Readers may be interested in the following books which have been added to stock at Galway City Library:
White King, by György Dragomán, Houghton Mifflin.
Eleven-year-old Djata makes sure he is always home on Sundays. It is the day the State Security came to take his father away, and he believes it will be a Sunday when his father is finally sent home again. This disturbing, compelling, beautifully translated novel is set in an unnamed totalitarian, communist regime, based on the nationalist, Stalinist, poverty-stricken Romania of the 1980s where Dragomán grew up. The most moving parts of the book are the quieter moments - how one morning he slips out of the flat to cut tulips for his mother.
Night Train to Lisbon, by Pascal Mercier, Grove Press Raimund Gregorius, a Swiss professor of languages, is crossing a rainy bridge in Bern when a mysterious woman writes a phone number on his forehead and utters a single word in Portuguese. A number of unexplained and seemingly unrelated events conspire to tear Gregorius out of his solitary and unvarying existence and send him to Lisbon in search of both the woman and a book’s author. This novel caused a sensation in Europe and spent 140 weeks on the German best-sellers lists. The book becomes a moving meditation on the defining moments in our lives, the
"silent explosions that change everything."
The Bad Girl, by Mario Vargas Llosa, Farrar, Straus and Giroux
"What was her name, her home, her life, her past?" wonders Flaubert’s Frédéric Moreau on seeing Mme Arnoux for the first time.

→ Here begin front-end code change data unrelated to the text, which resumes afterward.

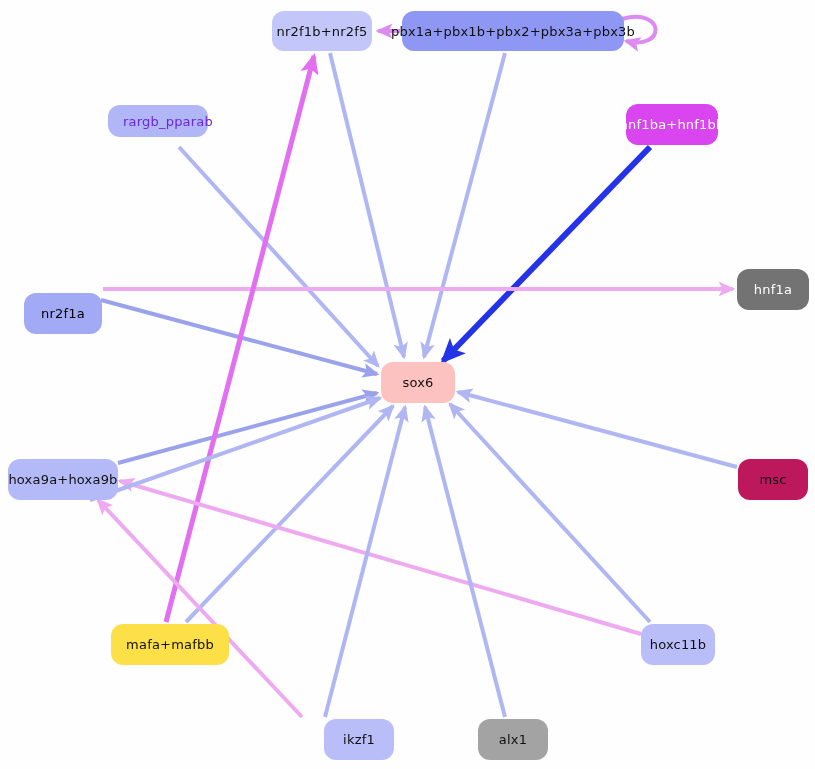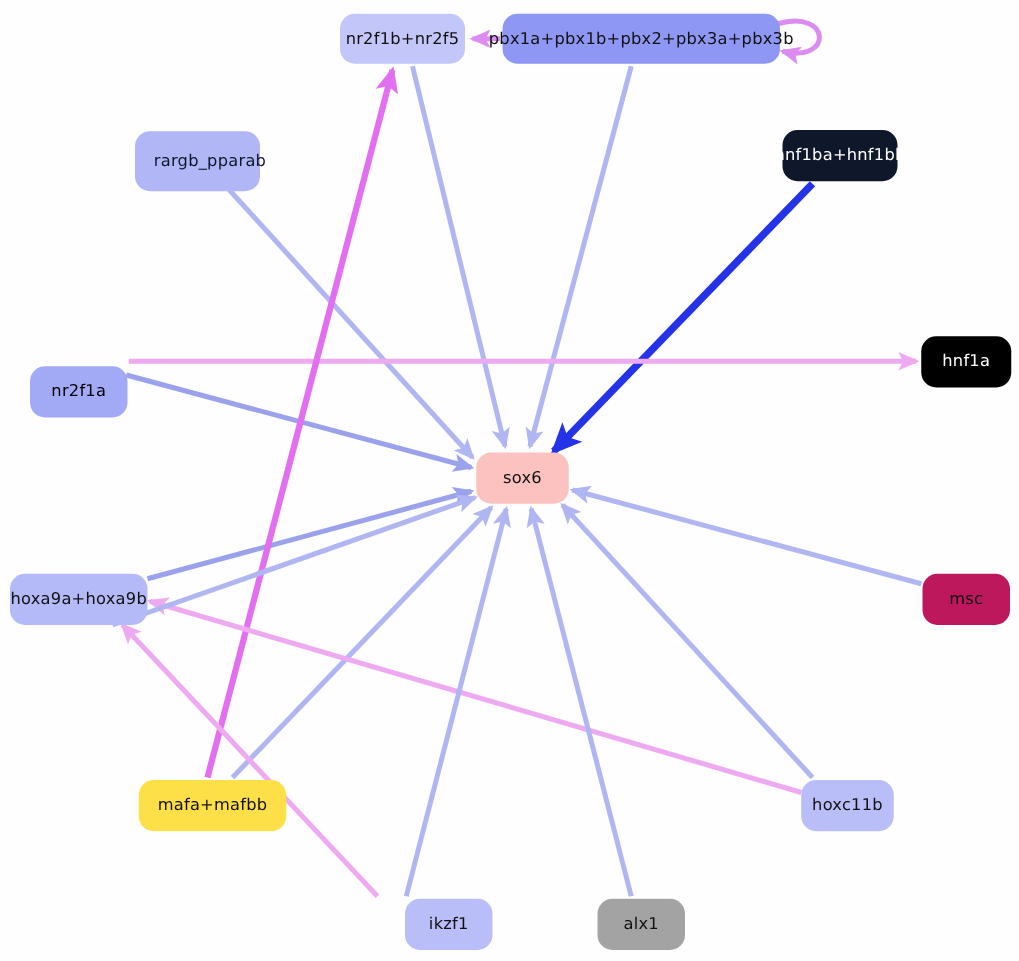--- a/index.html
+++ b/index.html
@@ -93,7 +93,7 @@
       <div class="node" style="left: 402px; top: 11px; width: 222px; height: 40px; background: rgb(143, 151, 244); color: rgb(17, 17, 17);">
         <span class="node-label">pbx1a+pbx1b+pbx2+pbx3a+pbx3b</span>
       </div>
-      <div class="node" style="left: 108px; top: 105px; width: 100px; height: 48px; background: rgb(176, 182, 246); color: #0f172a; padding-left: 20px;">
+      <div class="node" style="left: 108px; top: 105px; width: 100px; height: 32px; background: rgb(176, 182, 246); color: #6d28d9; padding-left: 20px;">
         <span class="node-label">rargb_pparab</span>
       </div>
       <div class="node" style="left: 626px; top: 104px; width: 92px; height: 41px; background: #0f172a; color: rgb(255, 255, 255);">

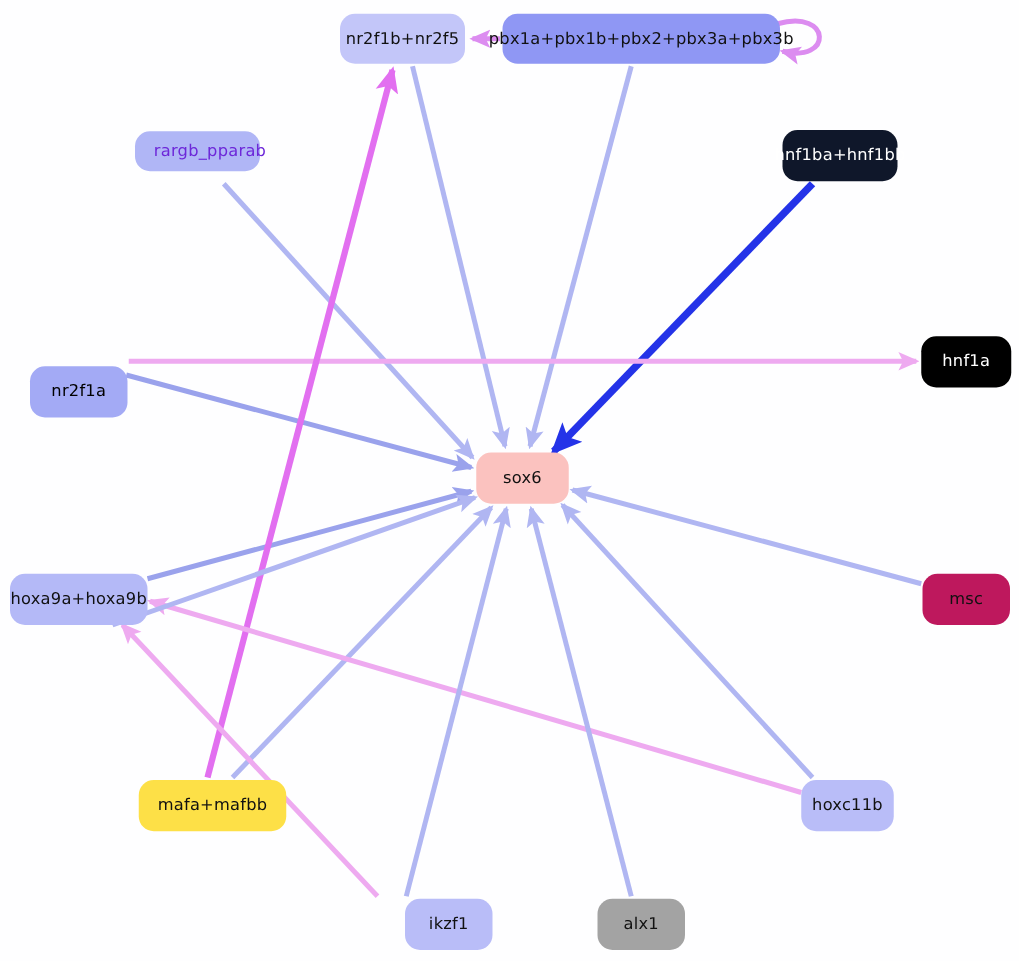--- a/index.html
+++ b/index.html
@@ -96,7 +96,7 @@
       <div class="node" style="left: 108px; top: 105px; width: 100px; height: 32px; background: rgb(176, 182, 246); color: #6d28d9; padding-left: 20px;">
         <span class="node-label">rargb_pparab</span>
       </div>
-      <div class="node" style="left: 626px; top: 104px; width: 92px; height: 41px; background: #0f172a; color: rgb(255, 255, 255);">
+      <div class="node" style="left: 626px; top: 104px; width: 92px; height: 41px; background: #d946ef; color: rgb(255, 255, 255);">
         <span class="node-label">hnf1ba+hnf1bb</span>
       </div>
       <div class="node" style="left: 24px; top: 269px; width: 78px; height: 41px; background: rgb(163, 170, 245); color: #000000; margin-top: 24px;">

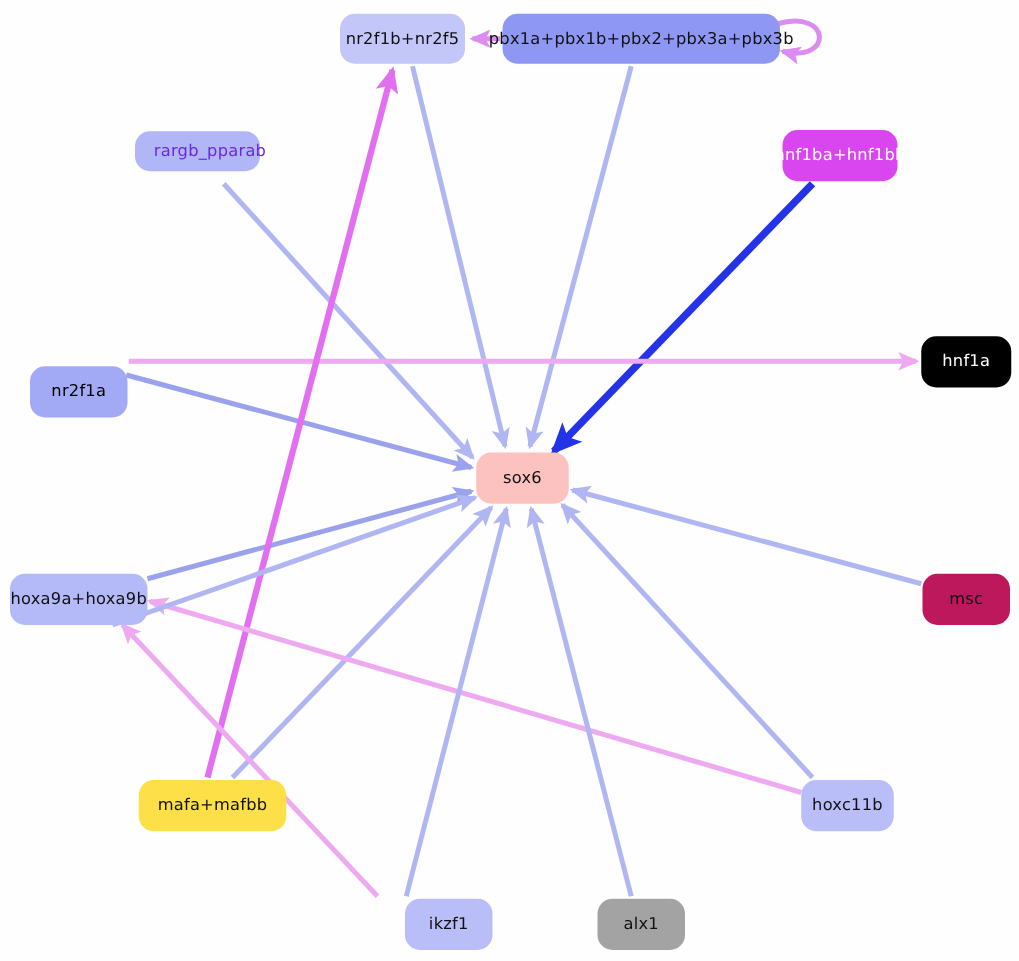--- a/index.html
+++ b/index.html
@@ -102,7 +102,7 @@
       <div class="node" style="left: 24px; top: 269px; width: 78px; height: 41px; background: rgb(163, 170, 245); color: #000000; margin-top: 24px;">
         <span class="node-label">nr2f1a</span>
       </div>
-      <div class="node" style="left: 737px; top: 269px; width: 72px; height: 41px; background: #000000; color: rgb(255, 255, 255);">
+      <div class="node" style="left: 737px; top: 269px; width: 72px; height: 41px; background: #737373; color: rgb(255, 255, 255);">
         <span class="node-label">hnf1a</span>
       </div>
       <div class="node" style="left: 381px; top: 362px; width: 74px; height: 41px; background: rgb(251, 194, 191); color: rgb(17, 17, 17);">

"Even the desire for physical possession gave way to an aching curiosity which knew no bounds." Much the same feeling is stirred in the narrator of this novel by the woman to whom he consecrates his life. So indefatigably unreliable and elusive will she prove, that the narrator’s curiosity, far from being satisfied, is endlessly renewed. He will meet her again and again, over forty years, in several different cities, and fall in love with her anew each and every time. (TLS)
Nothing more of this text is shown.